Find the line with "order number: PO573629 -> PO575179" in the entries below, then reproduce it and every line after it down to and including the line with "Navionics Platinum+ Lake Maps: 6 -> 4", exactly.

Content starts

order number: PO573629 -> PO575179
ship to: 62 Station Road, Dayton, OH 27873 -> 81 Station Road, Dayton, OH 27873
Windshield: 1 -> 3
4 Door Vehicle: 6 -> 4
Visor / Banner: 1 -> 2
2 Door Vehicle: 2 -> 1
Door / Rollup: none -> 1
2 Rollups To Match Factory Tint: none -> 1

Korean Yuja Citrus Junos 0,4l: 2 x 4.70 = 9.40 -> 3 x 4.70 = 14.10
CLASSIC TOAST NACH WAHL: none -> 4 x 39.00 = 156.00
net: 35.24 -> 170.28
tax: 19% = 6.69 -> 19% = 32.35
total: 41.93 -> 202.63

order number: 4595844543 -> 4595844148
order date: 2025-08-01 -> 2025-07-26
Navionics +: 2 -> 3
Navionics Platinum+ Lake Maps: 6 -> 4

Content ends
Content starts

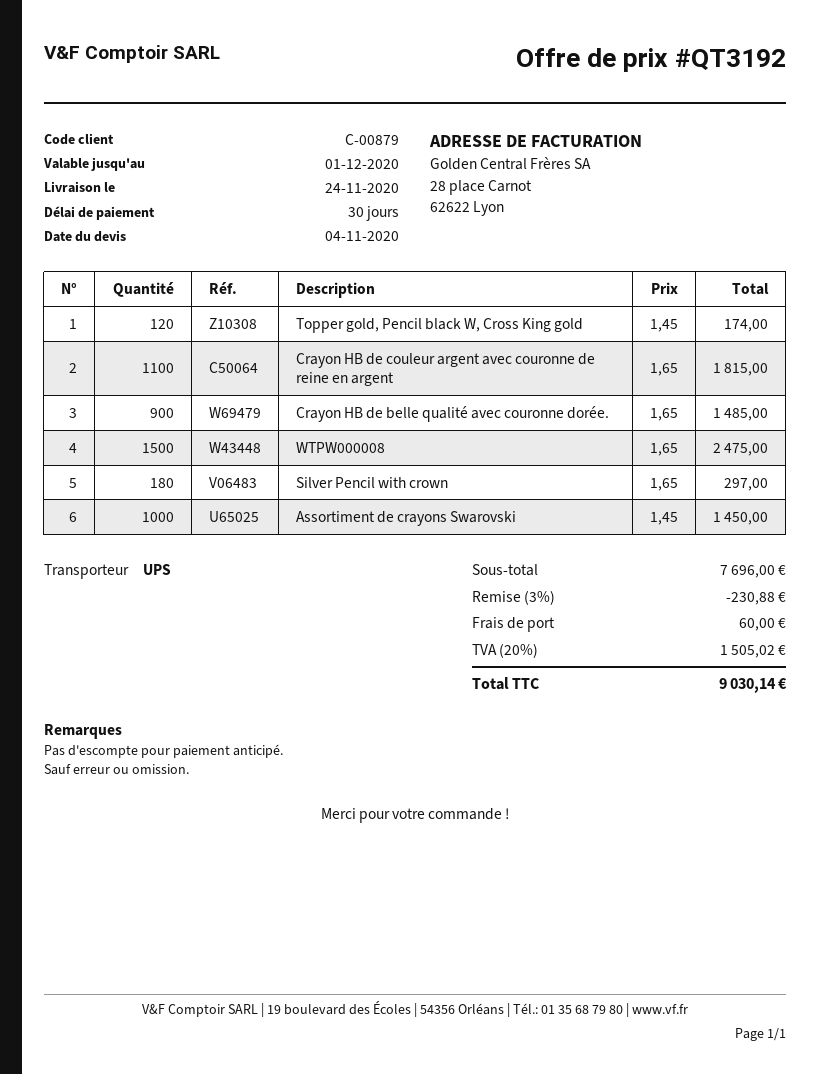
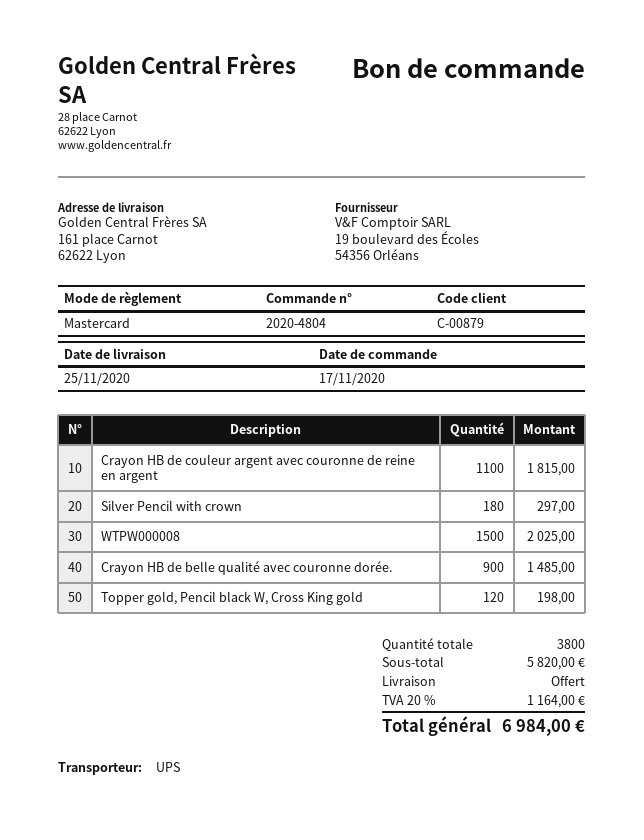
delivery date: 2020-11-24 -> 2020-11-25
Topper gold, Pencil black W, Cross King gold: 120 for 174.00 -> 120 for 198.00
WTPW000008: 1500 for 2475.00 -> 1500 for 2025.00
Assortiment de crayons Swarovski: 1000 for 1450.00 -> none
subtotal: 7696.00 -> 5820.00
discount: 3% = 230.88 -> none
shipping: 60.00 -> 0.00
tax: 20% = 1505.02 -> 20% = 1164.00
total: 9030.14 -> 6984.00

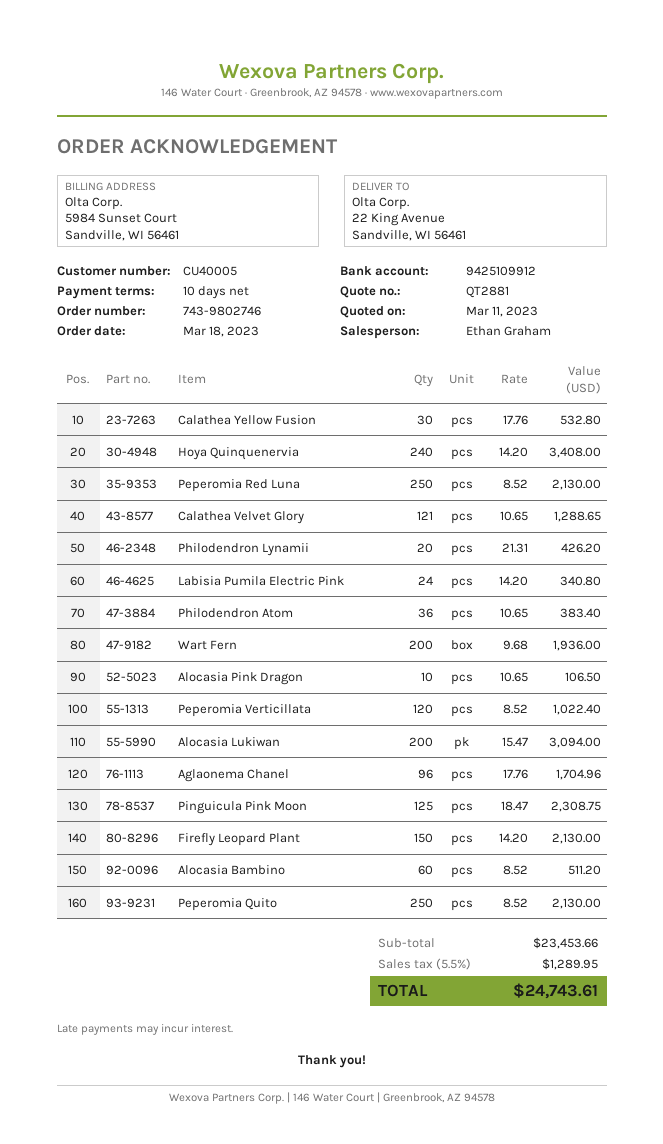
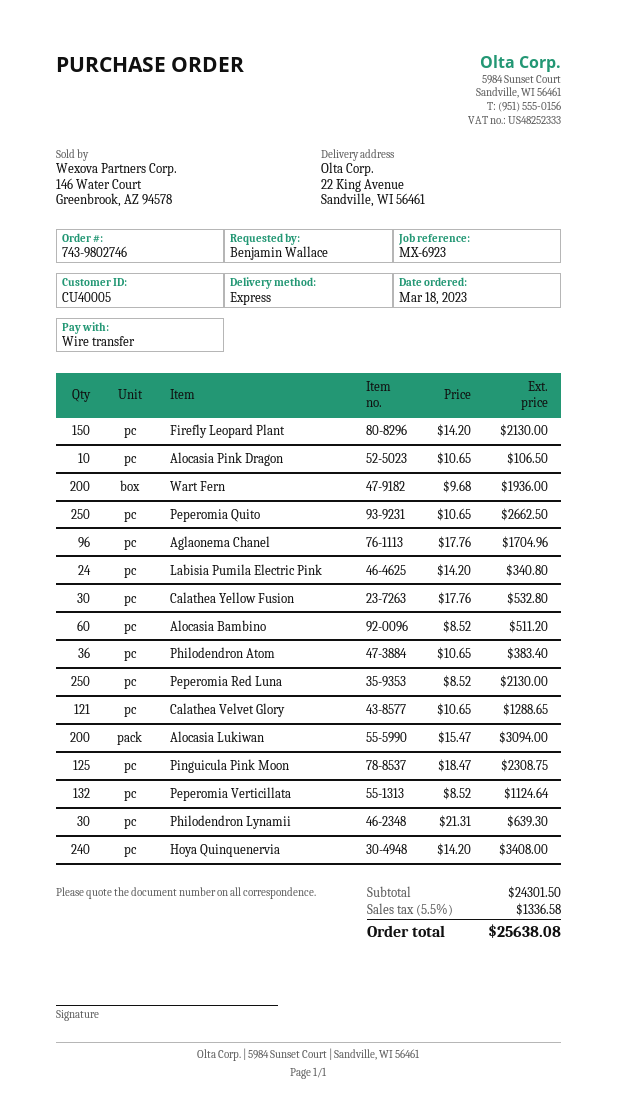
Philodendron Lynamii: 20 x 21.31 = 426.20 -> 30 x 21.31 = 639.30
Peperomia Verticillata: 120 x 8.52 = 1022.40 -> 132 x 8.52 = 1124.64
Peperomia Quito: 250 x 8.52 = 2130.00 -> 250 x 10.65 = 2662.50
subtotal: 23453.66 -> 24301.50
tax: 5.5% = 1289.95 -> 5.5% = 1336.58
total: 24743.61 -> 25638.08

Content ends
Content starts

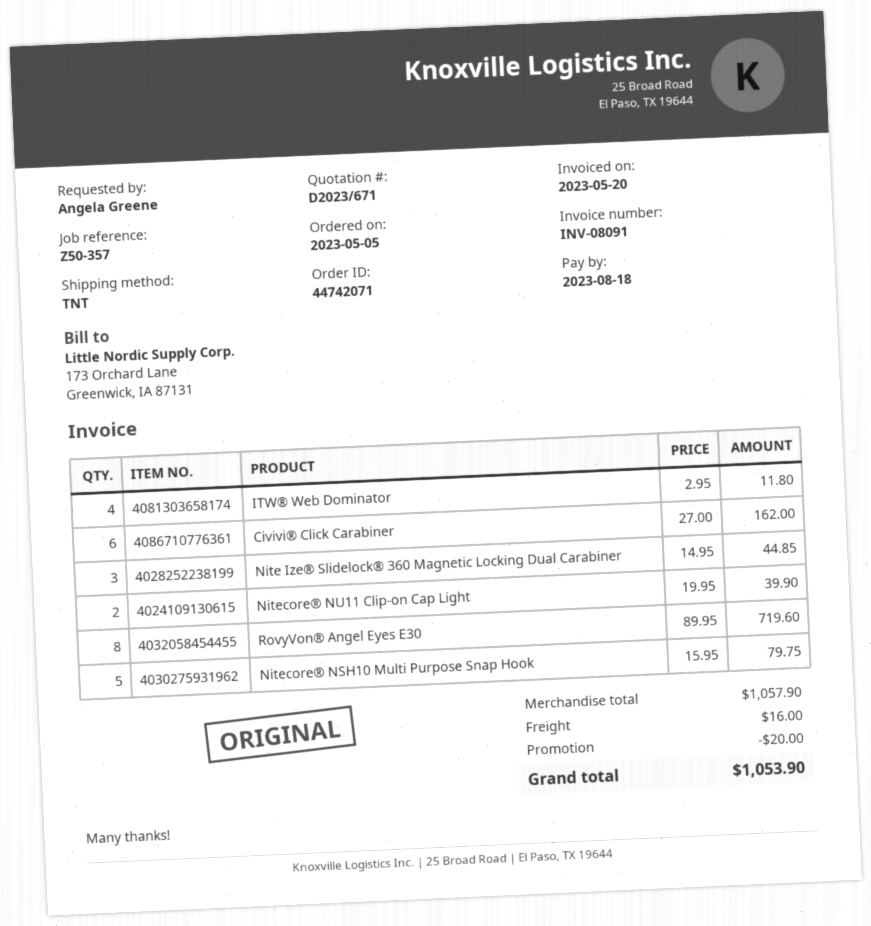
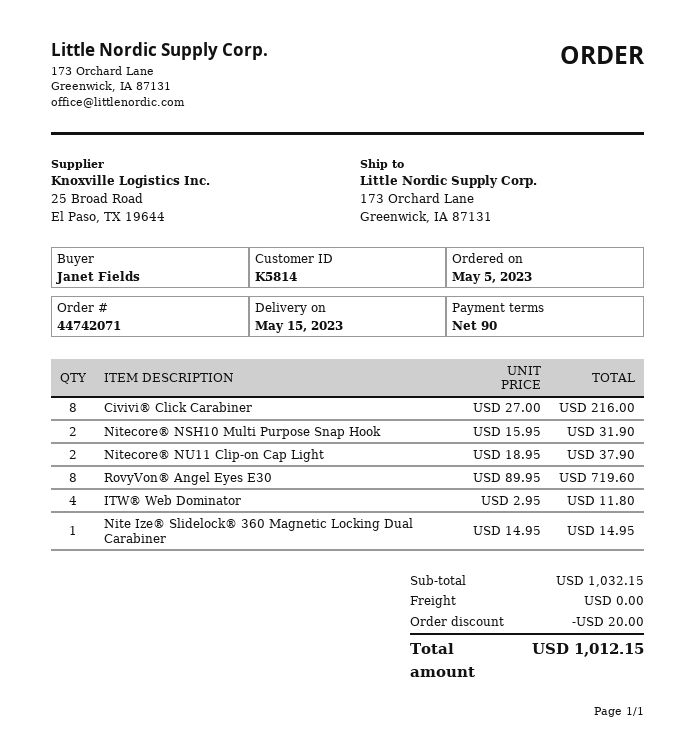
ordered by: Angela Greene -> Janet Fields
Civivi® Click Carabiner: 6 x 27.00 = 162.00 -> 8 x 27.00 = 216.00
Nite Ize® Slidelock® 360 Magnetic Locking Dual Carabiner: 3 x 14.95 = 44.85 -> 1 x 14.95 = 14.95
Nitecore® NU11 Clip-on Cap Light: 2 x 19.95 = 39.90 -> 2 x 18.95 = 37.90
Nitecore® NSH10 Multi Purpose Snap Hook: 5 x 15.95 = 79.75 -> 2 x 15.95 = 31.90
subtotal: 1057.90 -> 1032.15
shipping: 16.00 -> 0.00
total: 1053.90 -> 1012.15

Content ends

Written answer
order number: PO573629 -> PO575179
ship to: 62 Station Road, Dayton, OH 27873 -> 81 Station Road, Dayton, OH 27873
Windshield: 1 -> 3
4 Door Vehicle: 6 -> 4
Visor / Banner: 1 -> 2
2 Door Vehicle: 2 -> 1
Door / Rollup: none -> 1
2 Rollups To Match Factory Tint: none -> 1

Korean Yuja Citrus Junos 0,4l: 2 x 4.70 = 9.40 -> 3 x 4.70 = 14.10
CLASSIC TOAST NACH WAHL: none -> 4 x 39.00 = 156.00
net: 35.24 -> 170.28
tax: 19% = 6.69 -> 19% = 32.35
total: 41.93 -> 202.63

order number: 4595844543 -> 4595844148
order date: 2025-08-01 -> 2025-07-26
Navionics +: 2 -> 3
Navionics Platinum+ Lake Maps: 6 -> 4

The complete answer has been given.